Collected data

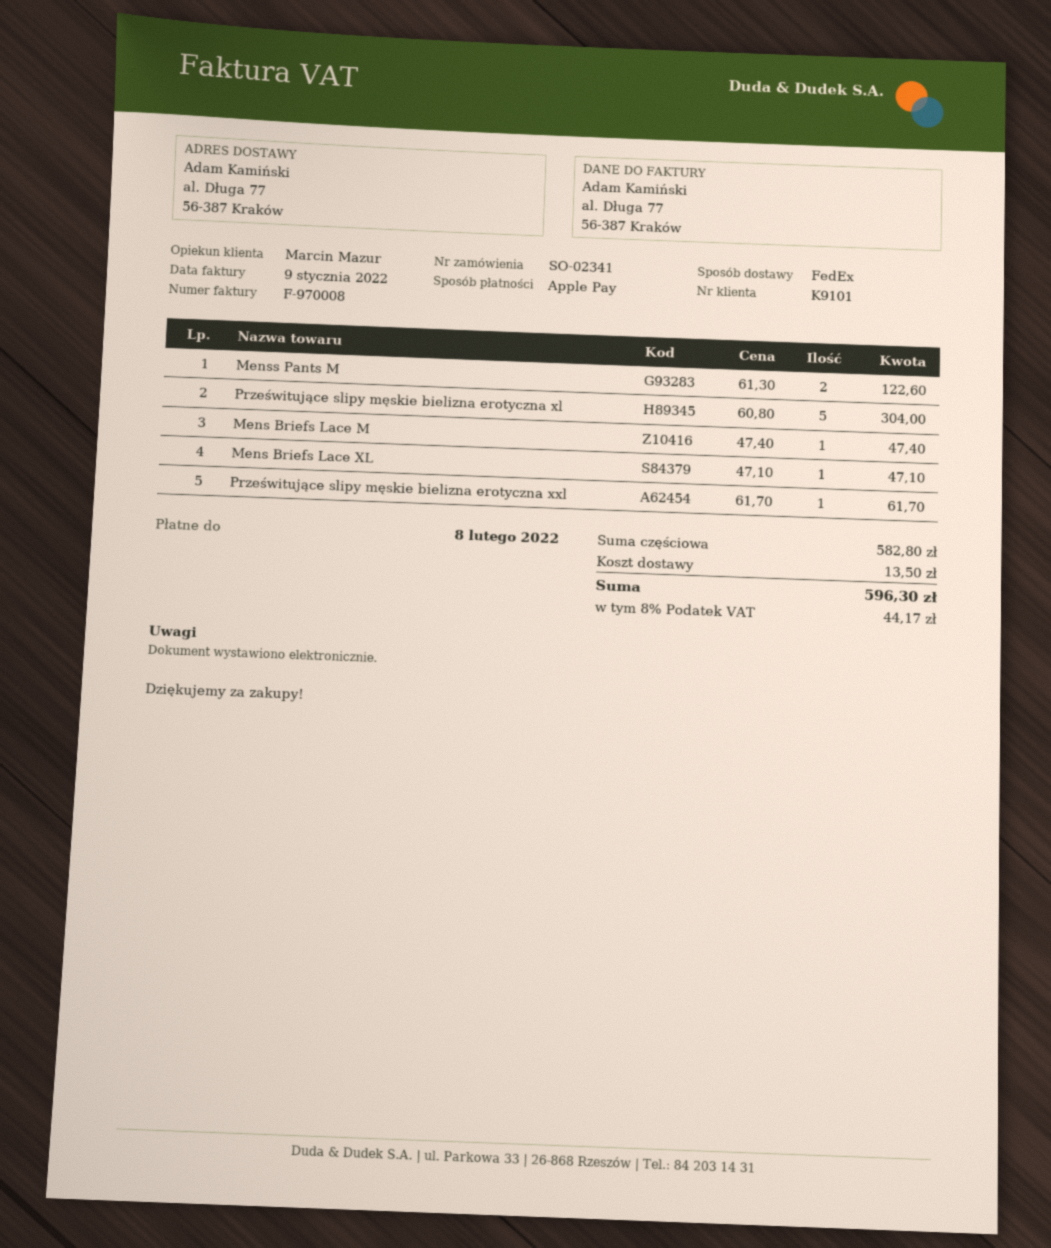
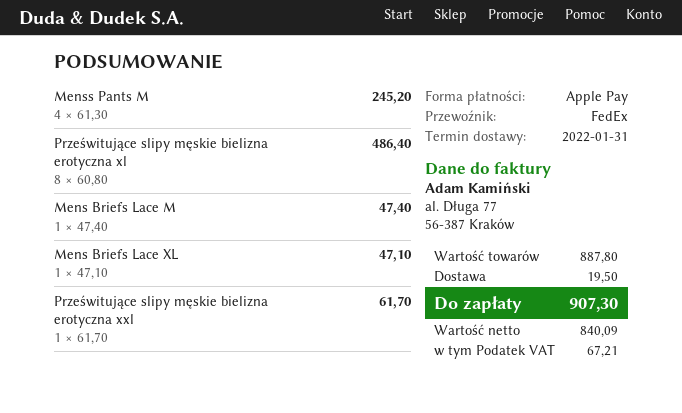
Menss Pants M: 2 x 61.30 = 122.60 -> 4 x 61.30 = 245.20
Prześwitujące slipy męskie bielizna erotyczna xl: 5 x 60.80 = 304.00 -> 8 x 60.80 = 486.40
subtotal: 582.80 -> 887.80
shipping: 13.50 -> 19.50
tax: 44.17 -> 67.21
total: 596.30 -> 907.30

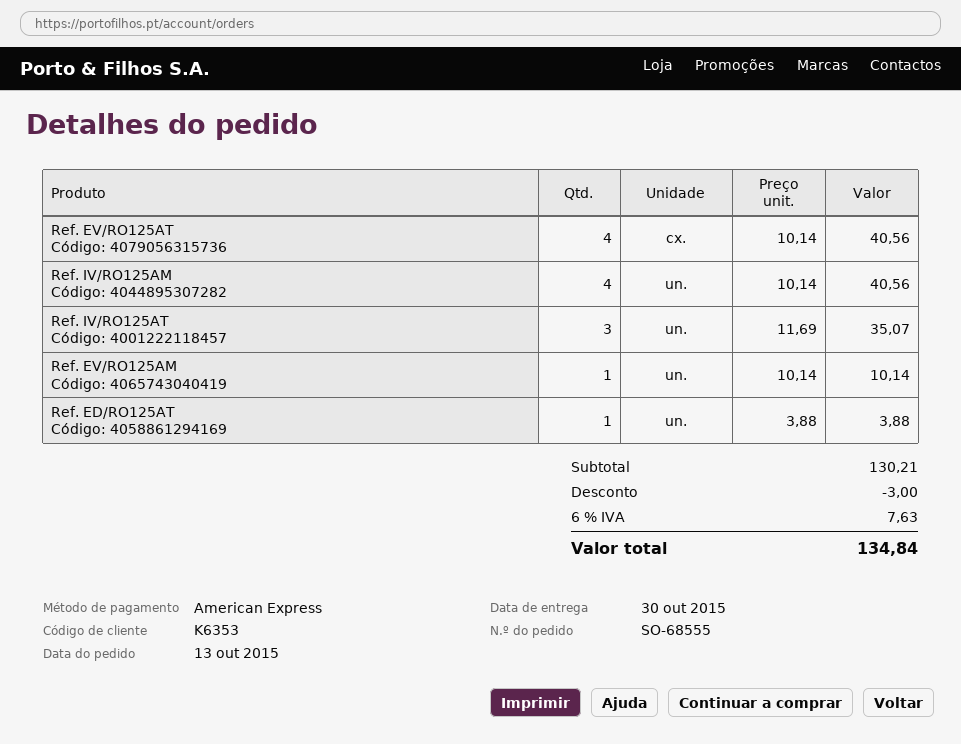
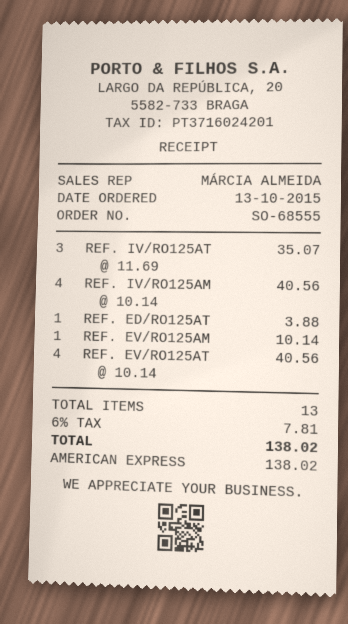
discount: 3.00 -> none
tax: 6% = 7.63 -> 6% = 7.81
total: 134.84 -> 138.02

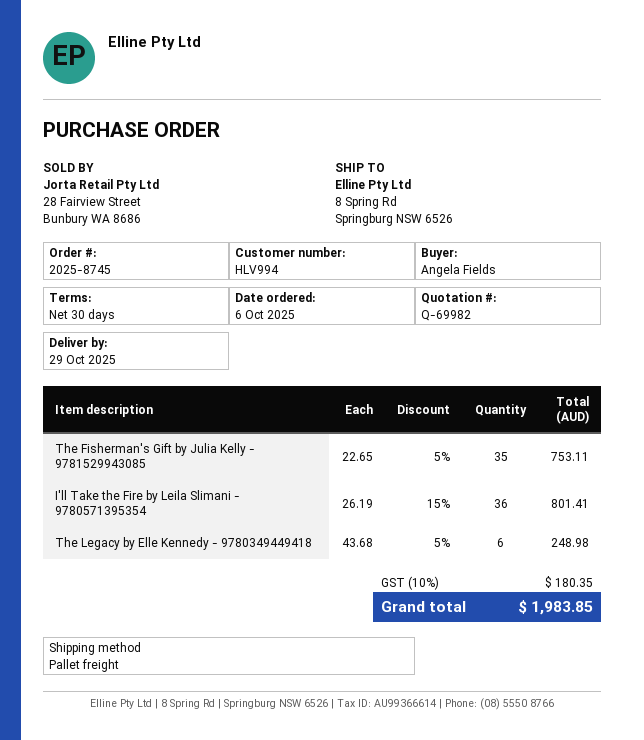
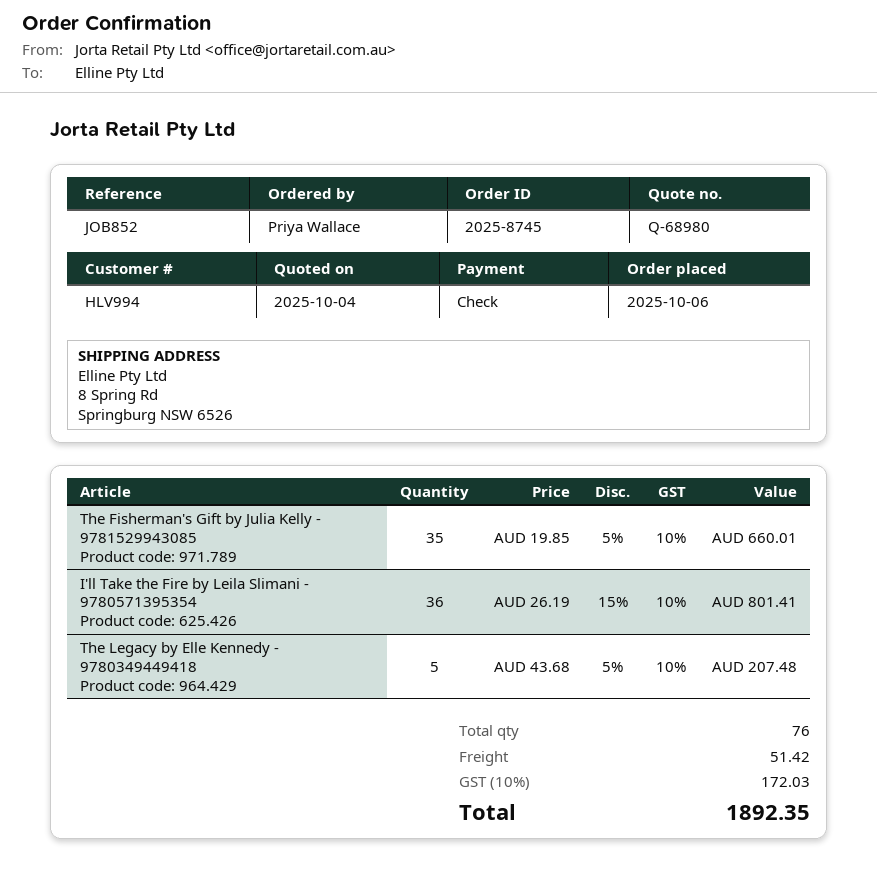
quote number: Q-69982 -> Q-68980
ordered by: Angela Fields -> Priya Wallace
The Fisherman's Gift by Julia Kelly - 9781529943085: 35 x 22.65 - 5% = 753.11 -> 35 x 19.85 - 5% = 660.01
The Legacy by Elle Kennedy - 9780349449418: 6 x 43.68 - 5% = 248.98 -> 5 x 43.68 - 5% = 207.48
shipping: none -> 51.42
tax: 10% = 180.35 -> 10% = 172.03
total: 1983.85 -> 1892.35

* **WORK ITEM**
Do not include images; quote all of the entries above exactly.

* **ANSWER SECTION**
Menss Pants M: 2 x 61.30 = 122.60 -> 4 x 61.30 = 245.20
Prześwitujące slipy męskie bielizna erotyczna xl: 5 x 60.80 = 304.00 -> 8 x 60.80 = 486.40
subtotal: 582.80 -> 887.80
shipping: 13.50 -> 19.50
tax: 44.17 -> 67.21
total: 596.30 -> 907.30

discount: 3.00 -> none
tax: 6% = 7.63 -> 6% = 7.81
total: 134.84 -> 138.02

quote number: Q-69982 -> Q-68980
ordered by: Angela Fields -> Priya Wallace
The Fisherman's Gift by Julia Kelly - 9781529943085: 35 x 22.65 - 5% = 753.11 -> 35 x 19.85 - 5% = 660.01
The Legacy by Elle Kennedy - 9780349449418: 6 x 43.68 - 5% = 248.98 -> 5 x 43.68 - 5% = 207.48
shipping: none -> 51.42
tax: 10% = 180.35 -> 10% = 172.03
total: 1983.85 -> 1892.35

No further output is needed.